Making a smoothie using brain control and a robotic arm. Video: Spencer Kellis, Science magazine

Until now, scientists have focused on the brain’s motor cortex, which generates the electrical signals that are sent down the spinal cord and control the contractions of every muscular movement.

However, the resultant neuro-prosthetics, which have been trialled on a handful of patients, produced movements that were delayed and jerky: not the smooth and seemingly automatic gestures associated with natural movement.

In the latest trial, scientists inserted implants into the “higher” brain region, called the posterior parietal cortex (PPC), that gives rise to the intention to move, rather than the details of how we execute the movements.

Richard Andersen, who led the trial at California Institute of Technology, said: “When you move your arm, you really don’t think about which muscles to activate and the details of the movement - such as lift the arm, extend the arm, grasp the cup, close the hand around the cup, and so on.
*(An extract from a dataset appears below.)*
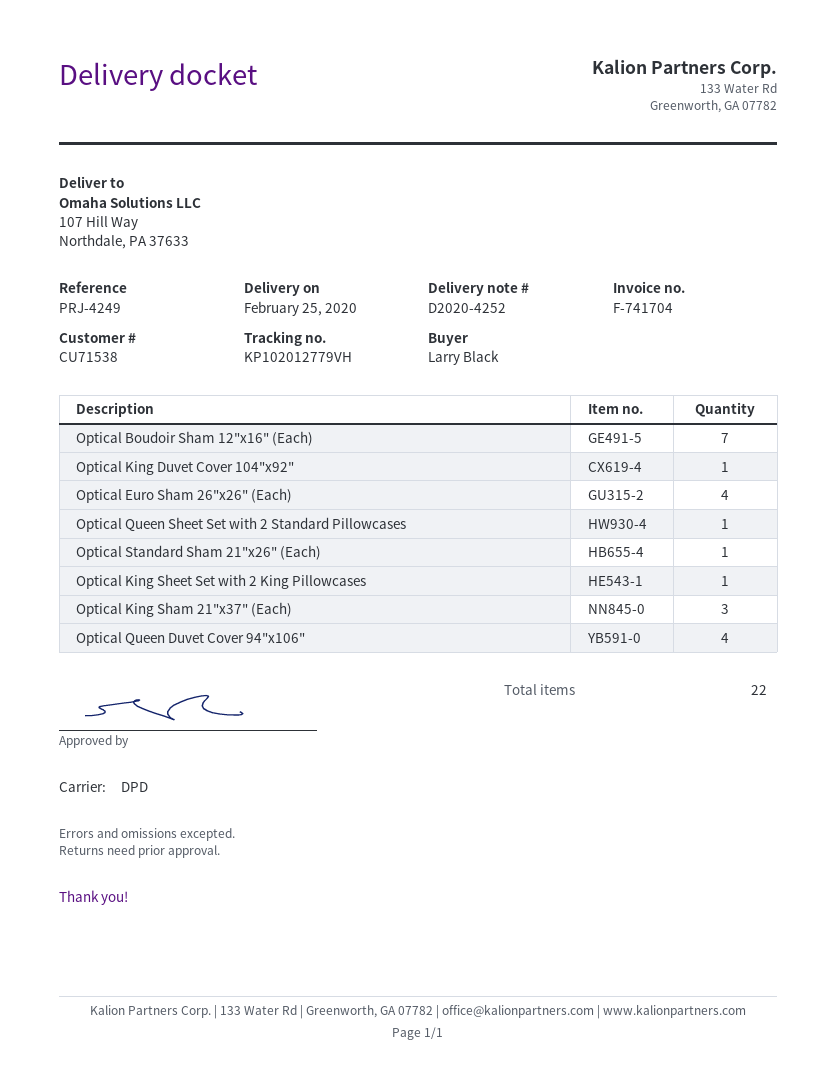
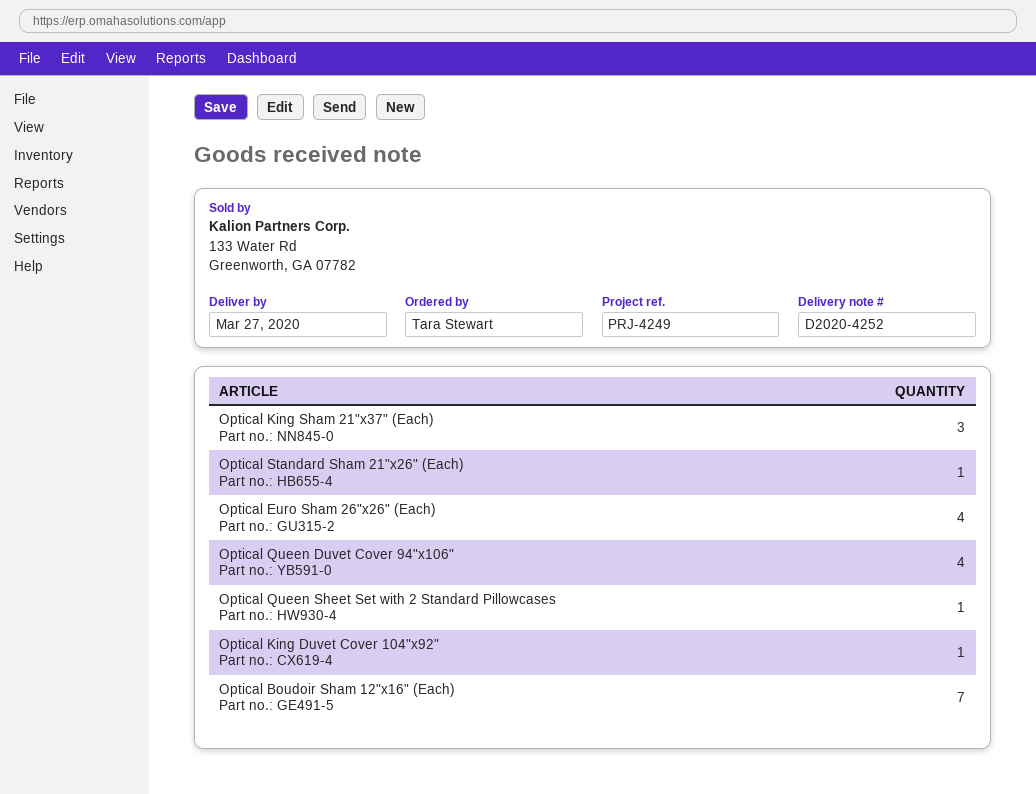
delivery date: 2020-02-25 -> 2020-03-27
ordered by: Larry Black -> Tara Stewart
Optical King Sheet Set with 2 King Pillowcases: 1 -> none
Instead, you think about the goal of the movement, for example, ‘I want to pick up that cup of water.’”

By decoding a person’s actual intention, the scientists were able to do better at achieving their goal.

Sorto was shot in the neck at the age of 21, at a time when he was involved in gang activity. He has since earned a college degree and now serves as a peer mentor to others who have suffered spinal cord injuries, but relies on others for any movement he needs to make.

After enrolling to be involved in the research, Sorto underwent surgery in 2013, during which he had a pair of small electrode arrays implanted in two parts of the PPC – one that controls reach and another that controls grasp.

Each four-by-four-millimetre array contains 96 electrodes, each recording the activity of single neurons. The arrays are connected by a cable to a system of computer processors that decode the brain’s intent and turn this into movements of the robotic arm.

After recovering from surgery, Sorto tested his ability to control the arm in the laboratory, something he described as surprisingly easy.

“It was a big surprise that the patient was able to control the limb on day one - the very first day he tried,” said Andersen. “This attests to how intuitive the control is when using PPC activity.”

How different arms work

Following several weeks of training, Sorto learnt to control a computer cursor, drink from a bottle using a straw and make a hand-shaking gesture.

In a video, from one of the sessions, he beams with joy after successfully taking a sip of a drink and exclaims “that’s so awesome!”, while raising the black prosthetic arm aloft in a triumphant gesture.

“This study has been very meaningful to me,” said Sorto. “It gives me great pleasure to be part of the solution for improving paralysed patients’ lives. I think that if it were safe enough, I would really enjoy grooming myself - shaving, brushing my own teeth. That would be fantastic.”

“We are at a point in human research where we are making huge strides in overcoming a lot of neurologic disease,” said neurologist Christianne Heck, of the University of Southern California. “These very important early clinical trials could provide hope for patients with all sorts of neurologic problems that involve paralysis such as stroke, brain injury, ALS and even multiple sclerosis.”

Andersen and colleagues are now refining the technology so that is could eventually allow patients to perform finer motor skills. To do this, they believe it will be necessary to create a prosthetic that provides sensory feedback from the robotic arm to the brain, rather than the system working as a one-way stream.

“To really do fine dexterous control, you also need feedback from touch,” said Andersen. “Without it, it’s like going to the dentist and having your mouth numbed. It’s very hard to speak without somatosensory feedback.”